▶ [PROVIDED MATERIAL]:
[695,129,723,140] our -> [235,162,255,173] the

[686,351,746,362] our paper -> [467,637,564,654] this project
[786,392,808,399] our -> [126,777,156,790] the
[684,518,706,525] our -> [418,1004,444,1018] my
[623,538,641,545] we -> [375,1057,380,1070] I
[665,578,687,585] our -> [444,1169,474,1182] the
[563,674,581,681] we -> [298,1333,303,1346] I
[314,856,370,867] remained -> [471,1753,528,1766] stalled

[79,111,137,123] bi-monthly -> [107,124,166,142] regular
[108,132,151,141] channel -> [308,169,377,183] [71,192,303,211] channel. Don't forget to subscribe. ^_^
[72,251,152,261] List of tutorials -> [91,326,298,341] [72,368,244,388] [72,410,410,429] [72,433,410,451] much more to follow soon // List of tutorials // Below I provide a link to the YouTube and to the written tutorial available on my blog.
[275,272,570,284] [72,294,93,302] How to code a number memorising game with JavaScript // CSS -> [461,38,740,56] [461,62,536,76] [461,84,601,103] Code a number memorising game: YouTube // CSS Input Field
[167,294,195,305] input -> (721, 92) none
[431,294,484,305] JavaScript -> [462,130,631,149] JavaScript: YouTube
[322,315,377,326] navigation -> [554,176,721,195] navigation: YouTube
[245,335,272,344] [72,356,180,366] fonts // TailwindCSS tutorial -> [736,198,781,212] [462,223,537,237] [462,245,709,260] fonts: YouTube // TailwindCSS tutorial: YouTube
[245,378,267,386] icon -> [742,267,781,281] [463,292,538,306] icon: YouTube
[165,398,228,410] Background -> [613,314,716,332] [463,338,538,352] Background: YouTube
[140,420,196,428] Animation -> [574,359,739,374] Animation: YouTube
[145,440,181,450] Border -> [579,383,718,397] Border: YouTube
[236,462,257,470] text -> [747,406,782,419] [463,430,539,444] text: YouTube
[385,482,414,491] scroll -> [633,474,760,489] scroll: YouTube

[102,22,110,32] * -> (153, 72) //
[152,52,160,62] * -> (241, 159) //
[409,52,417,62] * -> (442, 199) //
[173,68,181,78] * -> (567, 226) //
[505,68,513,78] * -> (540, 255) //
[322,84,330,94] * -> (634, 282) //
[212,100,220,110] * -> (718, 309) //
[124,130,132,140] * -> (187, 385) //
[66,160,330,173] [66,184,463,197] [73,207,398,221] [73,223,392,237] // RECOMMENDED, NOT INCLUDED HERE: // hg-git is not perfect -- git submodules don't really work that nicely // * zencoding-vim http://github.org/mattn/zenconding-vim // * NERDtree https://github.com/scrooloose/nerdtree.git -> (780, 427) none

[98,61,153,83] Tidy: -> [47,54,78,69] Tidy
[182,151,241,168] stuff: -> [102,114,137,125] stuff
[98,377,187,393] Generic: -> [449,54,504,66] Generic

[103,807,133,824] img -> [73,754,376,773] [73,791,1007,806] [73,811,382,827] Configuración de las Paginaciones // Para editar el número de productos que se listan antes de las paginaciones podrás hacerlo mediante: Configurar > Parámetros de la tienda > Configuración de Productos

▶ [EXERCISE PROMPT]:
Produce an exact copy of every entry above.

▶ [WRITTEN SOLUTION]:
[695,129,723,140] our -> [235,162,255,173] the

[686,351,746,362] our paper -> [467,637,564,654] this project
[786,392,808,399] our -> [126,777,156,790] the
[684,518,706,525] our -> [418,1004,444,1018] my
[623,538,641,545] we -> [375,1057,380,1070] I
[665,578,687,585] our -> [444,1169,474,1182] the
[563,674,581,681] we -> [298,1333,303,1346] I
[314,856,370,867] remained -> [471,1753,528,1766] stalled

[79,111,137,123] bi-monthly -> [107,124,166,142] regular
[108,132,151,141] channel -> [308,169,377,183] [71,192,303,211] channel. Don't forget to subscribe. ^_^
[72,251,152,261] List of tutorials -> [91,326,298,341] [72,368,244,388] [72,410,410,429] [72,433,410,451] much more to follow soon // List of tutorials // Below I provide a link to the YouTube and to the written tutorial available on my blog.
[275,272,570,284] [72,294,93,302] How to code a number memorising game with JavaScript // CSS -> [461,38,740,56] [461,62,536,76] [461,84,601,103] Code a number memorising game: YouTube // CSS Input Field
[167,294,195,305] input -> (721, 92) none
[431,294,484,305] JavaScript -> [462,130,631,149] JavaScript: YouTube
[322,315,377,326] navigation -> [554,176,721,195] navigation: YouTube
[245,335,272,344] [72,356,180,366] fonts // TailwindCSS tutorial -> [736,198,781,212] [462,223,537,237] [462,245,709,260] fonts: YouTube // TailwindCSS tutorial: YouTube
[245,378,267,386] icon -> [742,267,781,281] [463,292,538,306] icon: YouTube
[165,398,228,410] Background -> [613,314,716,332] [463,338,538,352] Background: YouTube
[140,420,196,428] Animation -> [574,359,739,374] Animation: YouTube
[145,440,181,450] Border -> [579,383,718,397] Border: YouTube
[236,462,257,470] text -> [747,406,782,419] [463,430,539,444] text: YouTube
[385,482,414,491] scroll -> [633,474,760,489] scroll: YouTube

[102,22,110,32] * -> (153, 72) //
[152,52,160,62] * -> (241, 159) //
[409,52,417,62] * -> (442, 199) //
[173,68,181,78] * -> (567, 226) //
[505,68,513,78] * -> (540, 255) //
[322,84,330,94] * -> (634, 282) //
[212,100,220,110] * -> (718, 309) //
[124,130,132,140] * -> (187, 385) //
[66,160,330,173] [66,184,463,197] [73,207,398,221] [73,223,392,237] // RECOMMENDED, NOT INCLUDED HERE: // hg-git is not perfect -- git submodules don't really work that nicely // * zencoding-vim http://github.org/mattn/zenconding-vim // * NERDtree https://github.com/scrooloose/nerdtree.git -> (780, 427) none

[98,61,153,83] Tidy: -> [47,54,78,69] Tidy
[182,151,241,168] stuff: -> [102,114,137,125] stuff
[98,377,187,393] Generic: -> [449,54,504,66] Generic

[103,807,133,824] img -> [73,754,376,773] [73,791,1007,806] [73,811,382,827] Configuración de las Paginaciones // Para editar el número de productos que se listan antes de las paginaciones podrás hacerlo mediante: Configurar > Parámetros de la tienda > Configuración de Productos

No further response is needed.